BRIEF
Beginning with the line below that contains "Blanc de Blancs: 4" and ending with the line that contains "total: 12140.76 -> 11732.94", copy every line exactly. Copy nothing else.

START DATA EXTRACT

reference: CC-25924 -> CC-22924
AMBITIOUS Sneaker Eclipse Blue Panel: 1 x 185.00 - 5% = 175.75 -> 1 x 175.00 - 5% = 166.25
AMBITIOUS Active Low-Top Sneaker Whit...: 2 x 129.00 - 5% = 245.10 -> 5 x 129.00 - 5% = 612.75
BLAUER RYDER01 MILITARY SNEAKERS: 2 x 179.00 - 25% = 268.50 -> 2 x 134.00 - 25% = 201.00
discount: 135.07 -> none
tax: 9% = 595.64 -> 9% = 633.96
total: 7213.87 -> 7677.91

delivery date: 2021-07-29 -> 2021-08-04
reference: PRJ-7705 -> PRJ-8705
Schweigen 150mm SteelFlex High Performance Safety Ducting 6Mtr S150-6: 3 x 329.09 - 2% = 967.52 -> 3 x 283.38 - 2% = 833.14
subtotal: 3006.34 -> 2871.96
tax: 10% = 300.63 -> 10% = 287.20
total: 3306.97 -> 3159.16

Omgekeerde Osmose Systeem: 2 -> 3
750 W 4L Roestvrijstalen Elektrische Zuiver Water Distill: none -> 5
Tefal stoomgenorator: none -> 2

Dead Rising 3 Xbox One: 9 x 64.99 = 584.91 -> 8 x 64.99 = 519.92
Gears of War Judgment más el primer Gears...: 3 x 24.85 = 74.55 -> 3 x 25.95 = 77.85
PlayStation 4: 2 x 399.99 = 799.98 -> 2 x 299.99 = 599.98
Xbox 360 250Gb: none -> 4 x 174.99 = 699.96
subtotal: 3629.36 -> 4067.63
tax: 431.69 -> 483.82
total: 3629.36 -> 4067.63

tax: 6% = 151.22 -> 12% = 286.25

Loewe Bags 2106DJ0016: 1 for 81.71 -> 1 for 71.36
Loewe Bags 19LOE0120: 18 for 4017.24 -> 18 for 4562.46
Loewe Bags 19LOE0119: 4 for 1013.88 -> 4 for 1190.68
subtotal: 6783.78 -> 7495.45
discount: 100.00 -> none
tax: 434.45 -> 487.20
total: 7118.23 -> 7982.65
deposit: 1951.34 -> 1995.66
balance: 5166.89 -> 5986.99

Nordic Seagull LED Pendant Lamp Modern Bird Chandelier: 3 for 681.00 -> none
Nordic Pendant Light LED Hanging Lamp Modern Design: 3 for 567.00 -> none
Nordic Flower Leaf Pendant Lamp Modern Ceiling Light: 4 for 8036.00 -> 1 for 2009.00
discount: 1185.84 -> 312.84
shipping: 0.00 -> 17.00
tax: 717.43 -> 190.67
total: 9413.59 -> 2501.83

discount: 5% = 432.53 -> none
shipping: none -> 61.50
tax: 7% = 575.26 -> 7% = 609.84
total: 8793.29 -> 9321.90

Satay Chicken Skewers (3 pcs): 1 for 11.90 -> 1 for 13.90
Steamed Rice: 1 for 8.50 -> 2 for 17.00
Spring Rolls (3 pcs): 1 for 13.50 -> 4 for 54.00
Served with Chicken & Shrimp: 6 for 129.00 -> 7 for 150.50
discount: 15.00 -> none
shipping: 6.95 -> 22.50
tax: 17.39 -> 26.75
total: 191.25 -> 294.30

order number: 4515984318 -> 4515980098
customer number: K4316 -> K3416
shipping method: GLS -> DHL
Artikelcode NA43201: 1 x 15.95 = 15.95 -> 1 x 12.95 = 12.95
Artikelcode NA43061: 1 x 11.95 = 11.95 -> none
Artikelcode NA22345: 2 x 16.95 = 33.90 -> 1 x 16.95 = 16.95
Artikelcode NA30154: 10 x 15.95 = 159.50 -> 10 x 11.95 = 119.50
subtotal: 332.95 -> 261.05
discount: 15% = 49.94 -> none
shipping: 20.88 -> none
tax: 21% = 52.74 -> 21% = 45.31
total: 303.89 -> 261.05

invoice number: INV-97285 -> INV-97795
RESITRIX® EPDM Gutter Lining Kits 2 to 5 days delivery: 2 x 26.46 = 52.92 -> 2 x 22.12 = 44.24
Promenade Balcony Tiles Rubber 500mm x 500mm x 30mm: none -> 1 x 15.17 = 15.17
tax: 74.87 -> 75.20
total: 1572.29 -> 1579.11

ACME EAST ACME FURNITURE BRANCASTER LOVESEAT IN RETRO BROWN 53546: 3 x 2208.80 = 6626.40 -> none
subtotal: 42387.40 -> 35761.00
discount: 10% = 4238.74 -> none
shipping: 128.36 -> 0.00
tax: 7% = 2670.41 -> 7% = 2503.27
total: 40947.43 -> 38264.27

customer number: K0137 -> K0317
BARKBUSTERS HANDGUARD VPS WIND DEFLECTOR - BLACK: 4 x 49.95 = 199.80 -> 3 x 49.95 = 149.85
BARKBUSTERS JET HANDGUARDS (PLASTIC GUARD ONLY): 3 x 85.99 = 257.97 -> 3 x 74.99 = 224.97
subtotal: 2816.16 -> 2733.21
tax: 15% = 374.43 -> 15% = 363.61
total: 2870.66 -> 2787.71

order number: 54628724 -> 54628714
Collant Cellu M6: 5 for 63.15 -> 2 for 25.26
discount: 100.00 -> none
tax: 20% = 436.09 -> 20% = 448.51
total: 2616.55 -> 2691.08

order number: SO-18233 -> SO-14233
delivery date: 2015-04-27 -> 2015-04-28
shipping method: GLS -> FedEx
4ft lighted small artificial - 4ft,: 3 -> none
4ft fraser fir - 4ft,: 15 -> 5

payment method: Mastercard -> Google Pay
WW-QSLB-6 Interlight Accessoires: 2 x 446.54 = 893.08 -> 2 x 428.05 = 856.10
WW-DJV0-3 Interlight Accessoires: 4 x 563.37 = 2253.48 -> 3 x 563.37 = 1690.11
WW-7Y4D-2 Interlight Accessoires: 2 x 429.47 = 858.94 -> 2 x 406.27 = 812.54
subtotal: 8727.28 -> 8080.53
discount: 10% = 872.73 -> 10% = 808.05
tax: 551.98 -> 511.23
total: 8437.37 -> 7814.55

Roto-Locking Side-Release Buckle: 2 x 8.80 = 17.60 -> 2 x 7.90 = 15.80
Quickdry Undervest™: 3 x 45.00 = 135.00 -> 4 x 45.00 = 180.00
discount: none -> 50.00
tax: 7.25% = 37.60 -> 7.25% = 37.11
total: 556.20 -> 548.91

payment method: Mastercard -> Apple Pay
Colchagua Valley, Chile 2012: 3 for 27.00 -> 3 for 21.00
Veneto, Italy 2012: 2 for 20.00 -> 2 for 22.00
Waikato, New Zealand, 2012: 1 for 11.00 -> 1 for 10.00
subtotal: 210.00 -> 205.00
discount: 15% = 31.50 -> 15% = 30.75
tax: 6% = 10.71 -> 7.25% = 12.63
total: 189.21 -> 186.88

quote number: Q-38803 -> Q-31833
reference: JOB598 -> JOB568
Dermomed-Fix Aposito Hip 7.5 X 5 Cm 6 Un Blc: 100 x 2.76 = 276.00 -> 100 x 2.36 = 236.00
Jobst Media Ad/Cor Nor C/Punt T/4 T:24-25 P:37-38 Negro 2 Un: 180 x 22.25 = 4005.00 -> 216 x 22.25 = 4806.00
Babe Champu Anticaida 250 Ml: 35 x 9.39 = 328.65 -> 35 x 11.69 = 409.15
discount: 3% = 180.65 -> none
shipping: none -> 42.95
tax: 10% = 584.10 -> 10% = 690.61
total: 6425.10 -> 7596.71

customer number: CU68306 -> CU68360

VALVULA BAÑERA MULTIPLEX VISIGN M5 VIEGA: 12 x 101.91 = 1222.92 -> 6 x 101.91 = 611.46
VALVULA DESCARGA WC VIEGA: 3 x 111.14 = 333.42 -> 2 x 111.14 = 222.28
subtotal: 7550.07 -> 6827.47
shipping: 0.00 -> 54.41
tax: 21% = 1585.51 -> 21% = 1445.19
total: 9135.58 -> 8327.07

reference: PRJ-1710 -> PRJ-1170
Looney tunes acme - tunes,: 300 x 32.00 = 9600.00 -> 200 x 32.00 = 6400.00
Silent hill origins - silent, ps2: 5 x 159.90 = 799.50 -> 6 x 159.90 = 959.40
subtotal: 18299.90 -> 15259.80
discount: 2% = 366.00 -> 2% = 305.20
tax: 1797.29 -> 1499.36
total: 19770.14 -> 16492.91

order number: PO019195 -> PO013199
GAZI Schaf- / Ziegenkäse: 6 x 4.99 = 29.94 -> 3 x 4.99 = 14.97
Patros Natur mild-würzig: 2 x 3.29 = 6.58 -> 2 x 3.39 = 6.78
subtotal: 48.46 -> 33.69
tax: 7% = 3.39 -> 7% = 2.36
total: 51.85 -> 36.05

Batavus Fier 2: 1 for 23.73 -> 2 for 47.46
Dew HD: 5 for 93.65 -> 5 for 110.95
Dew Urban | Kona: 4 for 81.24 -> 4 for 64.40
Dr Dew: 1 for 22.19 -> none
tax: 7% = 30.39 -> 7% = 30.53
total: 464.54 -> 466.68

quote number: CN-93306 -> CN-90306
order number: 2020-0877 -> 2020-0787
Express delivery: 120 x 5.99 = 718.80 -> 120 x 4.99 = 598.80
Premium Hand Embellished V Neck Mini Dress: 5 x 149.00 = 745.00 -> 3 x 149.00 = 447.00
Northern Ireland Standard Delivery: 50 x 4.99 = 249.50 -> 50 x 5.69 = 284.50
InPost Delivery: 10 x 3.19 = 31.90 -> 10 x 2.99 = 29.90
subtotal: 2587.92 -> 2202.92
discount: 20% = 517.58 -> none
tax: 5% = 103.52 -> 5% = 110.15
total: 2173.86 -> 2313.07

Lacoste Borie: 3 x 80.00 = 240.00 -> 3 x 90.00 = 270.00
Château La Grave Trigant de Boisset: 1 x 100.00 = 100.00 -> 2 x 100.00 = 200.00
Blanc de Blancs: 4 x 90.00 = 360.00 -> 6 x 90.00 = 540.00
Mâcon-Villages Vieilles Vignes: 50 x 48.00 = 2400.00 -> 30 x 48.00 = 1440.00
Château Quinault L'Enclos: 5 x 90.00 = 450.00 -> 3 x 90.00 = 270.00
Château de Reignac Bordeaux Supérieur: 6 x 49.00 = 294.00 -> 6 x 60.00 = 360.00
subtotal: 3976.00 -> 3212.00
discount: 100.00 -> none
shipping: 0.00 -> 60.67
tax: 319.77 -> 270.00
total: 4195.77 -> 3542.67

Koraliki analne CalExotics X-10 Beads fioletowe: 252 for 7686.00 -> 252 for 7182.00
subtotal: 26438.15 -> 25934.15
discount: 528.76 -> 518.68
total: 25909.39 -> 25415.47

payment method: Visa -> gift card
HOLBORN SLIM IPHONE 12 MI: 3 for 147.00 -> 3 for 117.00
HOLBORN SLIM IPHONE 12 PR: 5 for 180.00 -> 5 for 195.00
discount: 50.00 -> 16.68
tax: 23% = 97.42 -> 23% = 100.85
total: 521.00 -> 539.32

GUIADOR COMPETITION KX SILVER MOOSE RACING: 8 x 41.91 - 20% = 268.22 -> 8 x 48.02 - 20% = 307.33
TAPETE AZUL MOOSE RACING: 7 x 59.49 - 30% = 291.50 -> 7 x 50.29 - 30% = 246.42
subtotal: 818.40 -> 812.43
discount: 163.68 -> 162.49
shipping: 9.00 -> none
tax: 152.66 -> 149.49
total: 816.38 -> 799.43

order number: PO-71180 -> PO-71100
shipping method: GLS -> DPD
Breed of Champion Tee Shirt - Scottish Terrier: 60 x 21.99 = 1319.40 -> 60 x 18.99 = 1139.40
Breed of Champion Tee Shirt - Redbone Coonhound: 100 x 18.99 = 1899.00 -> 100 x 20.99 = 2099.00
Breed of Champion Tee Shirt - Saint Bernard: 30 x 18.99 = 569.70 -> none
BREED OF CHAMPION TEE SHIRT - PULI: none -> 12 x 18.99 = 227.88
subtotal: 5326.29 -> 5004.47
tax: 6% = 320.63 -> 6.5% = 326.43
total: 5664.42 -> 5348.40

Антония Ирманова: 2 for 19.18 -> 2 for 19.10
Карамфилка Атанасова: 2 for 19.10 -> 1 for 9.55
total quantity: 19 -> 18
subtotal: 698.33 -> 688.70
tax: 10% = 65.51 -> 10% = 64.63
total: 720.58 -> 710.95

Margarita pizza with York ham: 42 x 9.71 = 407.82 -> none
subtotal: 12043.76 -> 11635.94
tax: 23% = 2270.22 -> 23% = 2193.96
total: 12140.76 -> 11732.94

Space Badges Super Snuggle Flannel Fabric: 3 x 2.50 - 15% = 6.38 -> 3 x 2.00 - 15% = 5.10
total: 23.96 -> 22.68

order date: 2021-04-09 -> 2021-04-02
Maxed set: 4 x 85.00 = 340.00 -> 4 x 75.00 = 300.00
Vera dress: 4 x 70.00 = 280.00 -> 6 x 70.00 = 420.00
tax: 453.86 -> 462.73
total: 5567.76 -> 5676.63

END DATA EXTRACT

WRITTEN ANSWER
Blanc de Blancs: 4 x 90.00 = 360.00 -> 6 x 90.00 = 540.00
Mâcon-Villages Vieilles Vignes: 50 x 48.00 = 2400.00 -> 30 x 48.00 = 1440.00
Château Quinault L'Enclos: 5 x 90.00 = 450.00 -> 3 x 90.00 = 270.00
Château de Reignac Bordeaux Supérieur: 6 x 49.00 = 294.00 -> 6 x 60.00 = 360.00
subtotal: 3976.00 -> 3212.00
discount: 100.00 -> none
shipping: 0.00 -> 60.67
tax: 319.77 -> 270.00
total: 4195.77 -> 3542.67

Koraliki analne CalExotics X-10 Beads fioletowe: 252 for 7686.00 -> 252 for 7182.00
subtotal: 26438.15 -> 25934.15
discount: 528.76 -> 518.68
total: 25909.39 -> 25415.47

payment method: Visa -> gift card
HOLBORN SLIM IPHONE 12 MI: 3 for 147.00 -> 3 for 117.00
HOLBORN SLIM IPHONE 12 PR: 5 for 180.00 -> 5 for 195.00
discount: 50.00 -> 16.68
tax: 23% = 97.42 -> 23% = 100.85
total: 521.00 -> 539.32

GUIADOR COMPETITION KX SILVER MOOSE RACING: 8 x 41.91 - 20% = 268.22 -> 8 x 48.02 - 20% = 307.33
TAPETE AZUL MOOSE RACING: 7 x 59.49 - 30% = 291.50 -> 7 x 50.29 - 30% = 246.42
subtotal: 818.40 -> 812.43
discount: 163.68 -> 162.49
shipping: 9.00 -> none
tax: 152.66 -> 149.49
total: 816.38 -> 799.43

order number: PO-71180 -> PO-71100
shipping method: GLS -> DPD
Breed of Champion Tee Shirt - Scottish Terrier: 60 x 21.99 = 1319.40 -> 60 x 18.99 = 1139.40
Breed of Champion Tee Shirt - Redbone Coonhound: 100 x 18.99 = 1899.00 -> 100 x 20.99 = 2099.00
Breed of Champion Tee Shirt - Saint Bernard: 30 x 18.99 = 569.70 -> none
BREED OF CHAMPION TEE SHIRT - PULI: none -> 12 x 18.99 = 227.88
subtotal: 5326.29 -> 5004.47
tax: 6% = 320.63 -> 6.5% = 326.43
total: 5664.42 -> 5348.40

Антония Ирманова: 2 for 19.18 -> 2 for 19.10
Карамфилка Атанасова: 2 for 19.10 -> 1 for 9.55
total quantity: 19 -> 18
subtotal: 698.33 -> 688.70
tax: 10% = 65.51 -> 10% = 64.63
total: 720.58 -> 710.95

Margarita pizza with York ham: 42 x 9.71 = 407.82 -> none
subtotal: 12043.76 -> 11635.94
tax: 23% = 2270.22 -> 23% = 2193.96
total: 12140.76 -> 11732.94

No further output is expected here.